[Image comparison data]
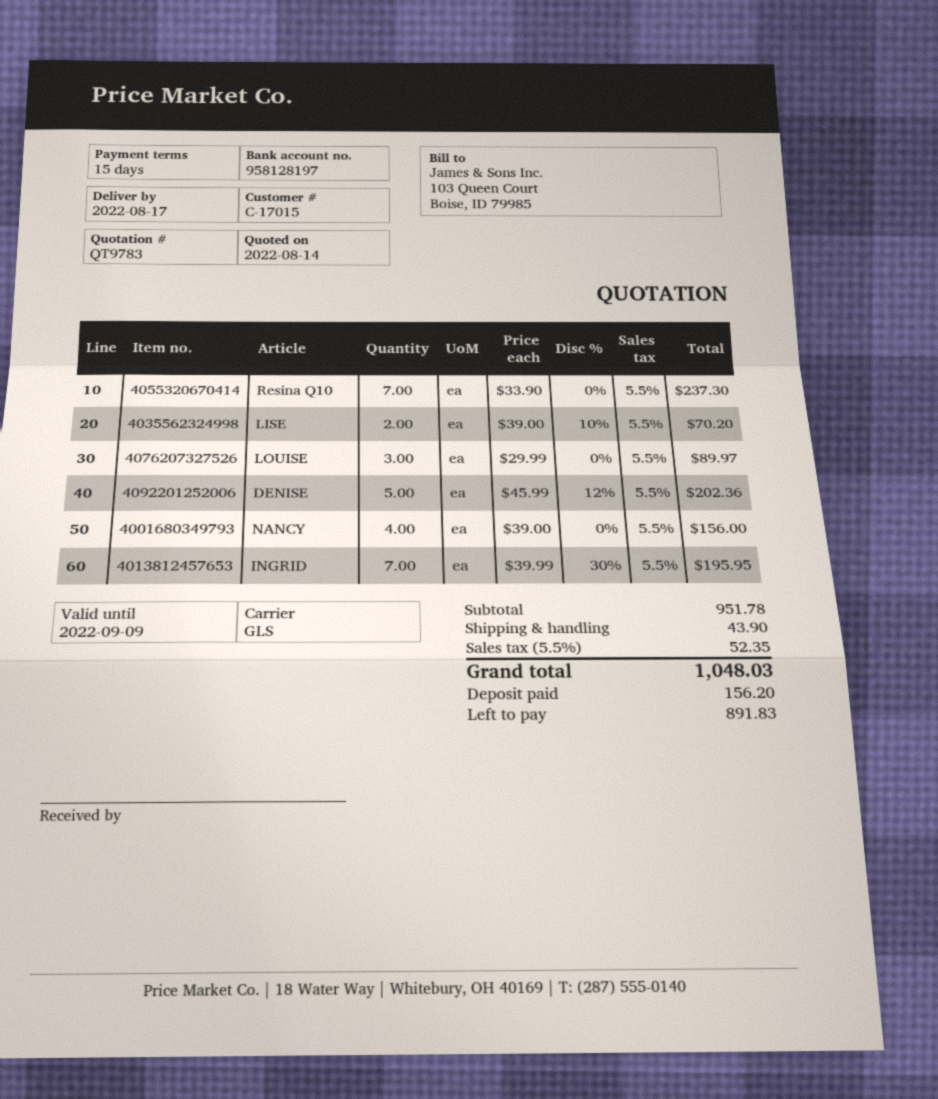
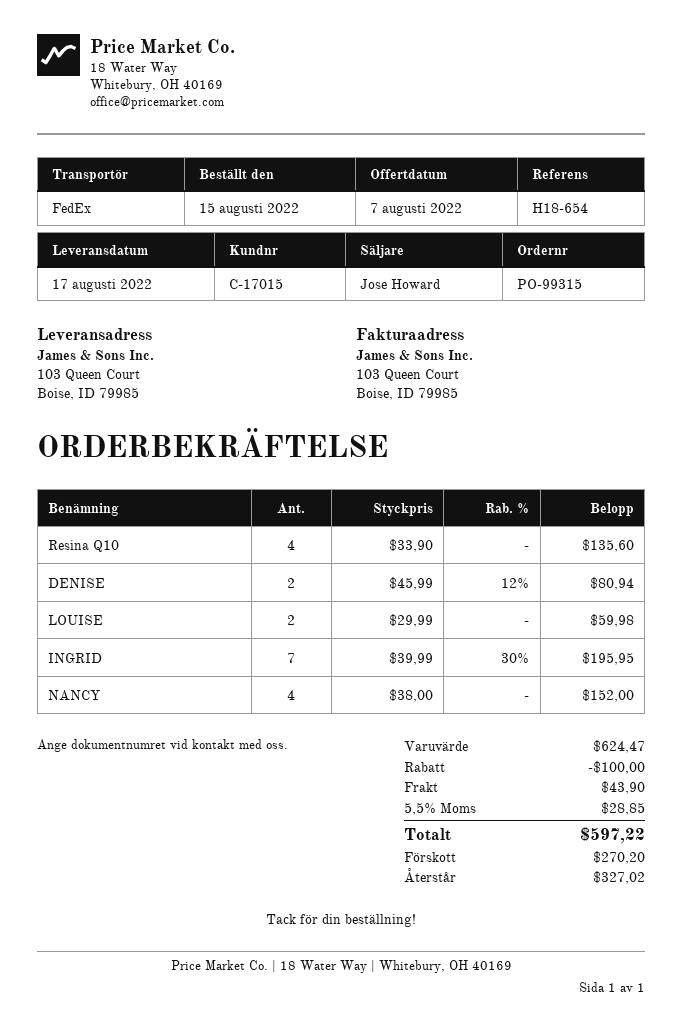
quote date: 2022-08-14 -> 2022-08-07
shipping method: GLS -> FedEx
Resina Q10: 7 x 33.90 = 237.30 -> 4 x 33.90 = 135.60
LISE: 2 x 39.00 - 10% = 70.20 -> none
LOUISE: 3 x 29.99 = 89.97 -> 2 x 29.99 = 59.98
DENISE: 5 x 45.99 - 12% = 202.36 -> 2 x 45.99 - 12% = 80.94
NANCY: 4 x 39.00 = 156.00 -> 4 x 38.00 = 152.00
subtotal: 951.78 -> 624.47
discount: none -> 100.00
tax: 5.5% = 52.35 -> 5.5% = 28.85
total: 1048.03 -> 597.22
deposit: 156.20 -> 270.20
balance: 891.83 -> 327.02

*TO DO*:
The answer is to be one number: the count of lines in the entries containing the string "none".

*OUTPUT OF THE TASK*:
2